Background technique
Cancer is to endanger the maximum killer of human health (Brindle K. New approaches for imaging
Tumour responses to treatment [J] Nature Reviews Cancer, 2008,8 (2): 94-107).
Related data shows have within 2007 13% people to die of cancer, and this data can rise to 1,200,000,000 person-times in the year two thousand thirty
(Scheinberg, D. A.; Villa, C. H.; Escorcia, F. E.; McDevitt, M. R.,
Conscripts of the infinite armada: systemic cancer therapy using
Nanomaterials. Nat Rev Clin Oncol 2010,7 (5), 266-276.).Therefore, it is early to establish effective cancer
Phase detection and diagnostic method are particularly important.According to it has been reported that more and more scientists pay close attention to low concentration cell
Super sensitivity detection can detect the protein of cell surface as important biomarker, the number of these protein
The change of amount and state can prompt the generation and development of our diseases.

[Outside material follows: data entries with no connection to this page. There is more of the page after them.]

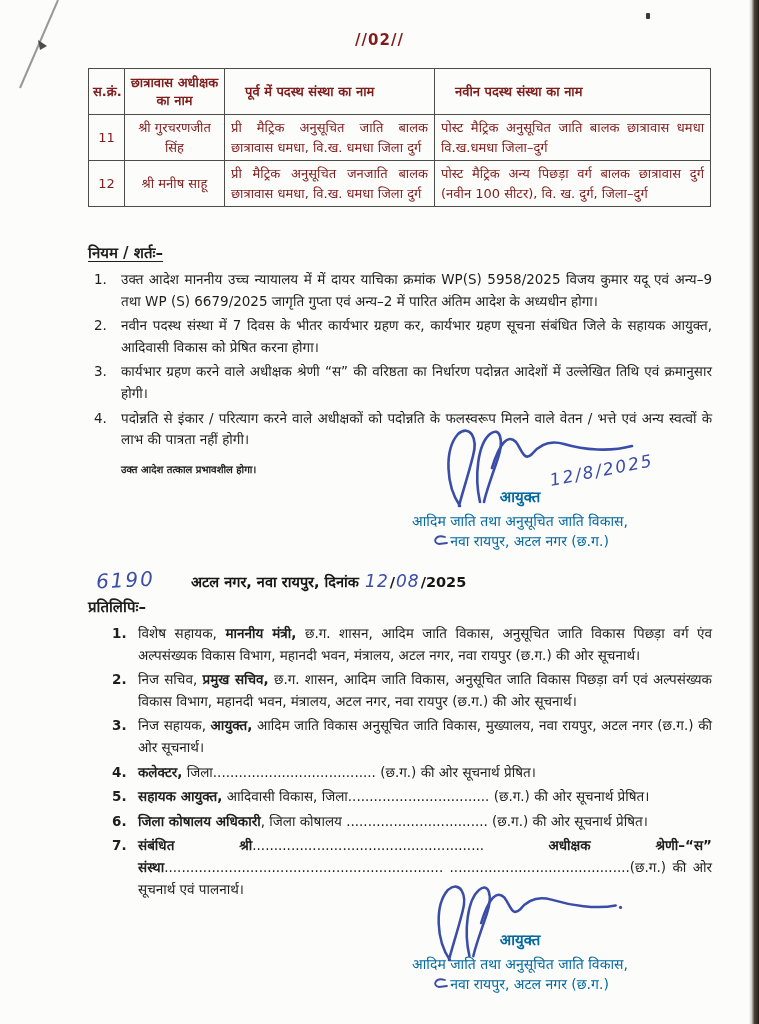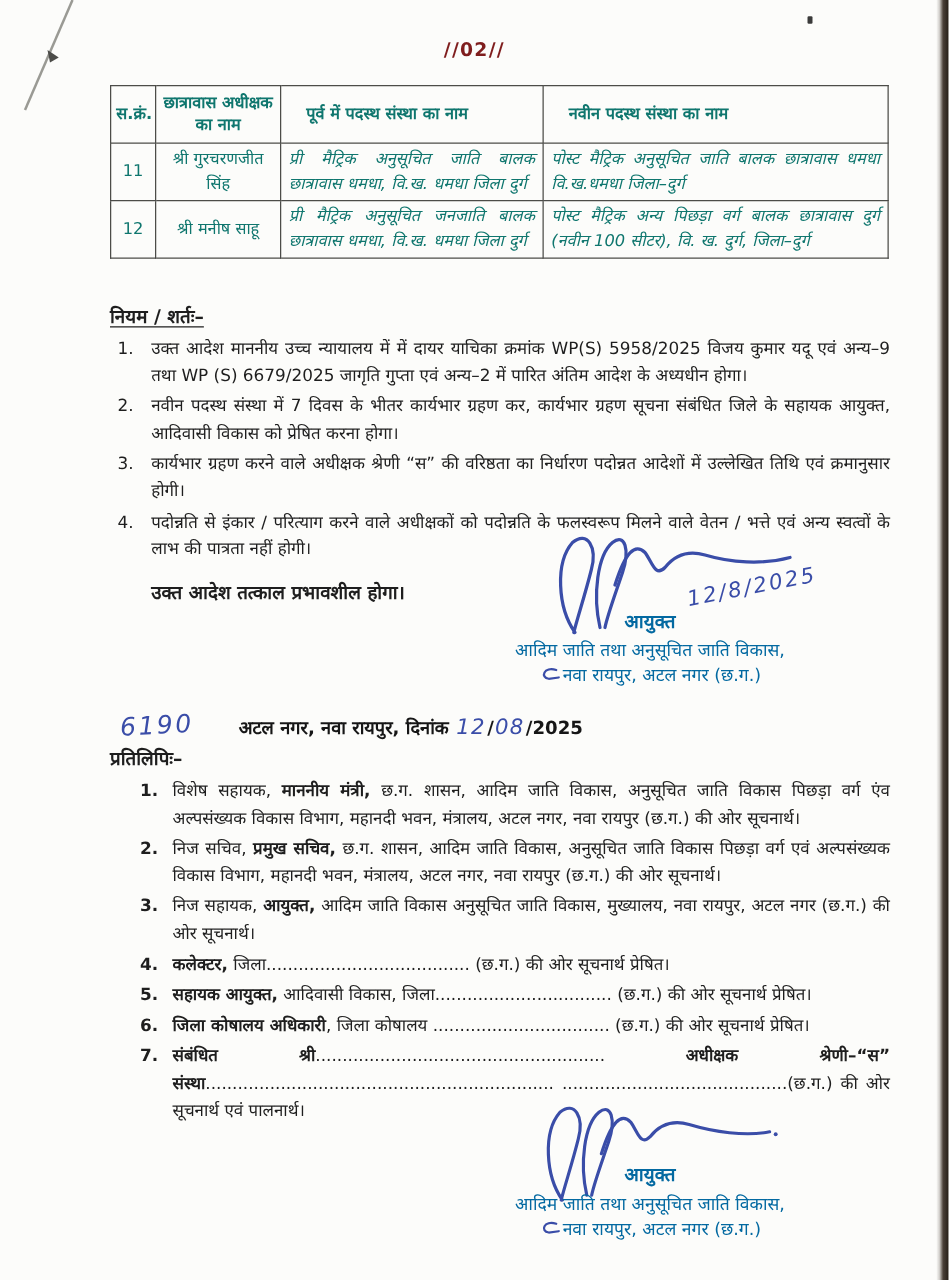"स.क्रं." table.transfer { color: #0f766e -> #7f1d1d }
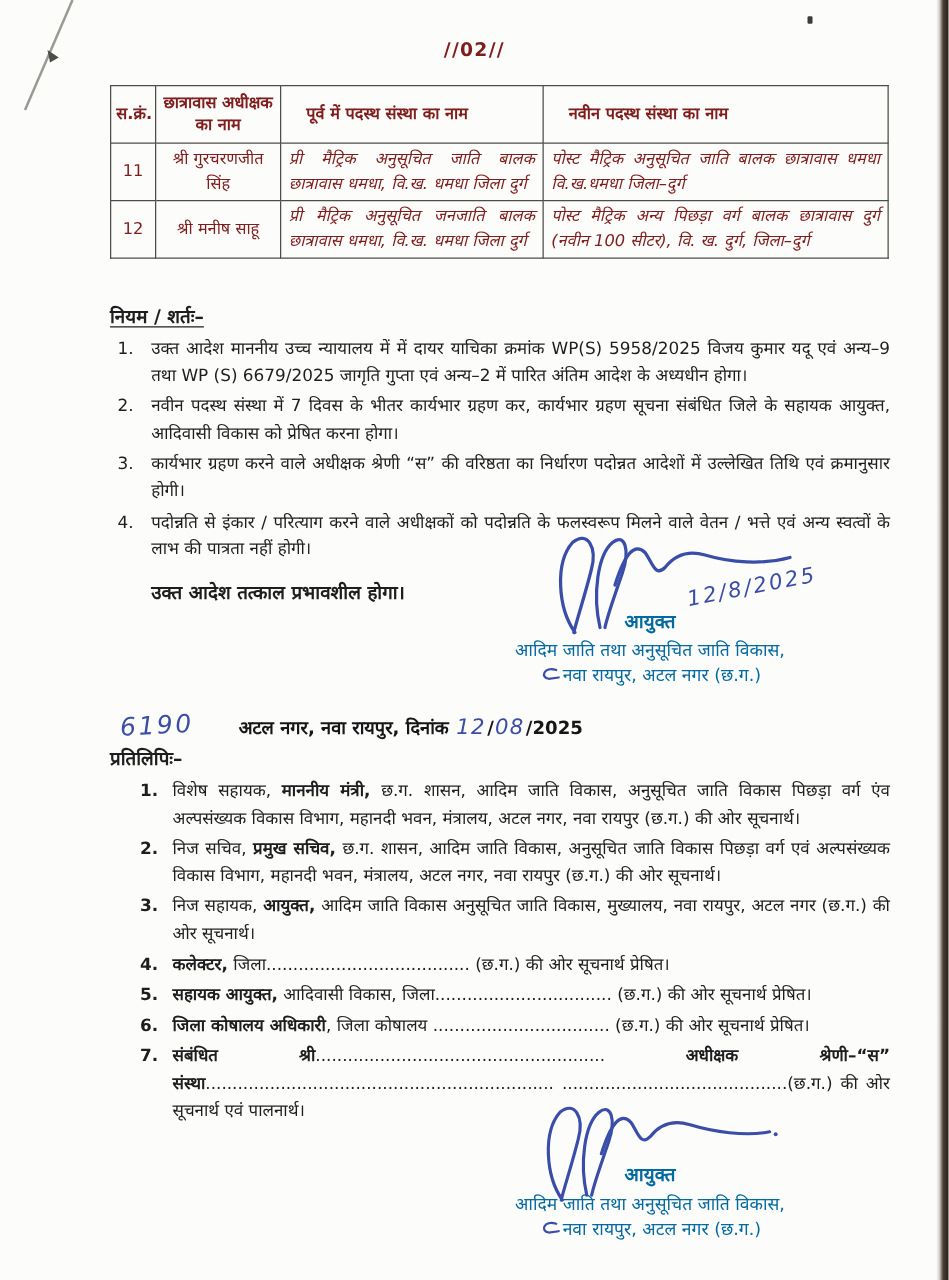"प्री मैट्रिक अनुसूचित जाति बालक" td.c2,td.c3 { font-style: italic -> none }
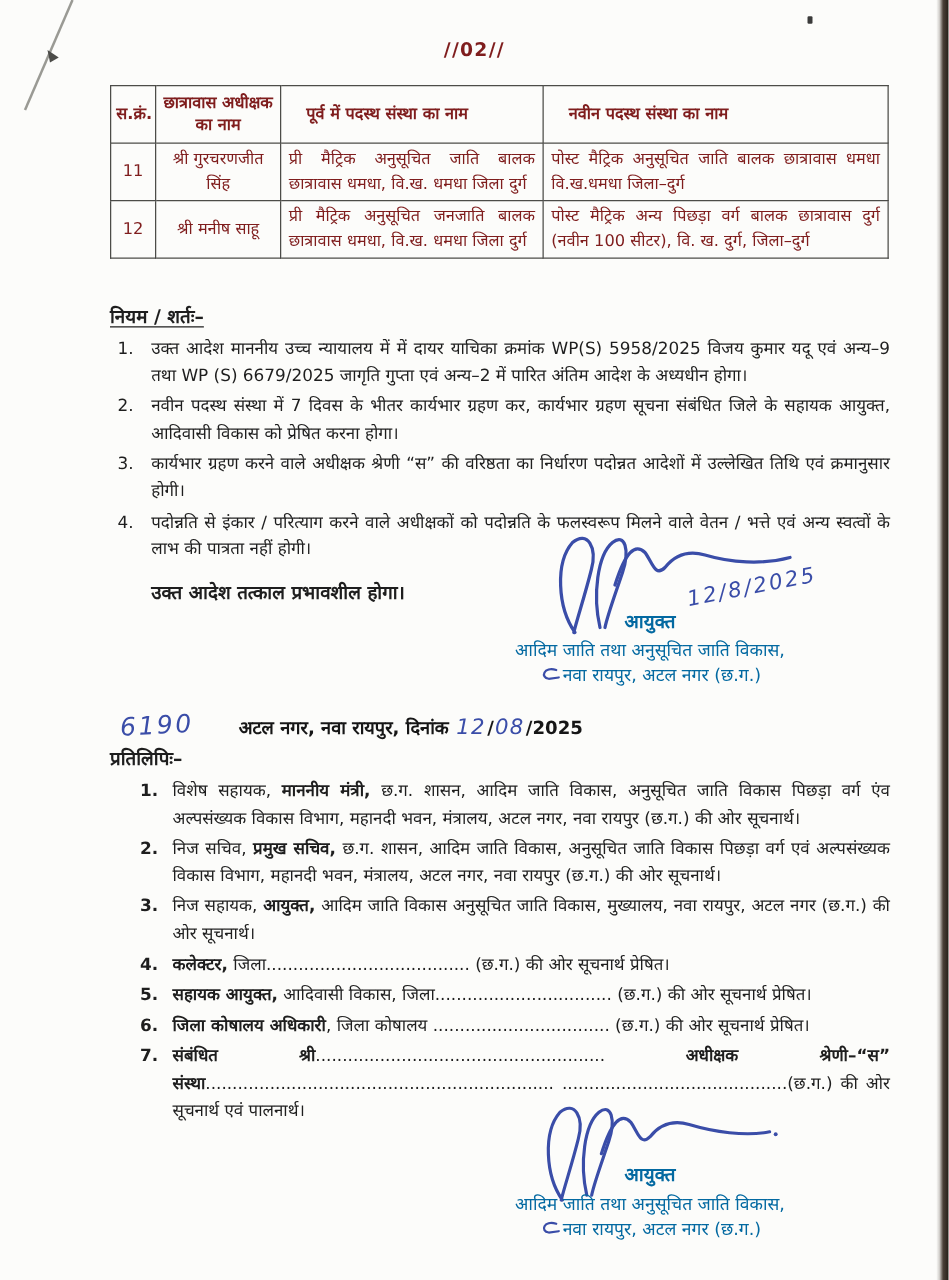"उक्त आदेश तत्काल प्रभावशील होगा।" .closing-line { font-size: 15px -> 10px }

Laser confocal microscope is a kind of high-precision laser source microscope, light source is used a laser as, in traditional light
The principle of confocal is used on the basis of microscope, and observed analysis object is carried out at digital picture using computer
The a set of observation and analysis system of reason.It can greatly beyond tradition microscope, in recent years in multi-field research saliency advantage.
Cancer markers are observed using laser confocal microscopy, it will are brought in terms of medical diagnosis on disease, clinical application new
Enlightenment.
Summary of the invention
The purpose of the present invention is to provide a kind of cancer markers imaging method based on laser confocal microscope.
The present invention is using signal transduction factor (EpCAM) as goals research object, using aptamer (aptamer)
It specifically identifies signal transduction factor, and then marks quantum dot probe, to realize in laser confocal microscope
Lower imaging.
A kind of cancer markers imaging method based on laser confocal microscope proposed by the present invention, specific steps are such as
Under:
(1) in the end modified biotin of nucleic acid aptamer sequence, aptamer-biotin (aptamer- is obtained
Biotin);
(2) Streptavidin (SA) is modified on Quantum dots CdS e, obtains QDs-SA;
(3) nanogold particle that 13nm is modified on the ito glass cleaned up, is added dropwise aptamer, is incubated at room temperature 14 hours,
It adds mercaptoethanol to close 30 minutes, is eventually adding cancer markers.Each step uses buffer solution (50mM after combining
Tris-HCl it) cleans, is dried with nitrogen.
(4) aptamer-biotin that step (1) obtains is added into the substrate of step (3), is incubated at room temperature 1 hour, uses
Buffer solution (50mM Tris-HCl) cleaning, is dried with nitrogen.
(5) QDs-SA that step (2) obtain is added into step (4), is incubated at room temperature 1 hour, with buffer solution (50mM
Tris-HCl it) cleans, is dried with nitrogen.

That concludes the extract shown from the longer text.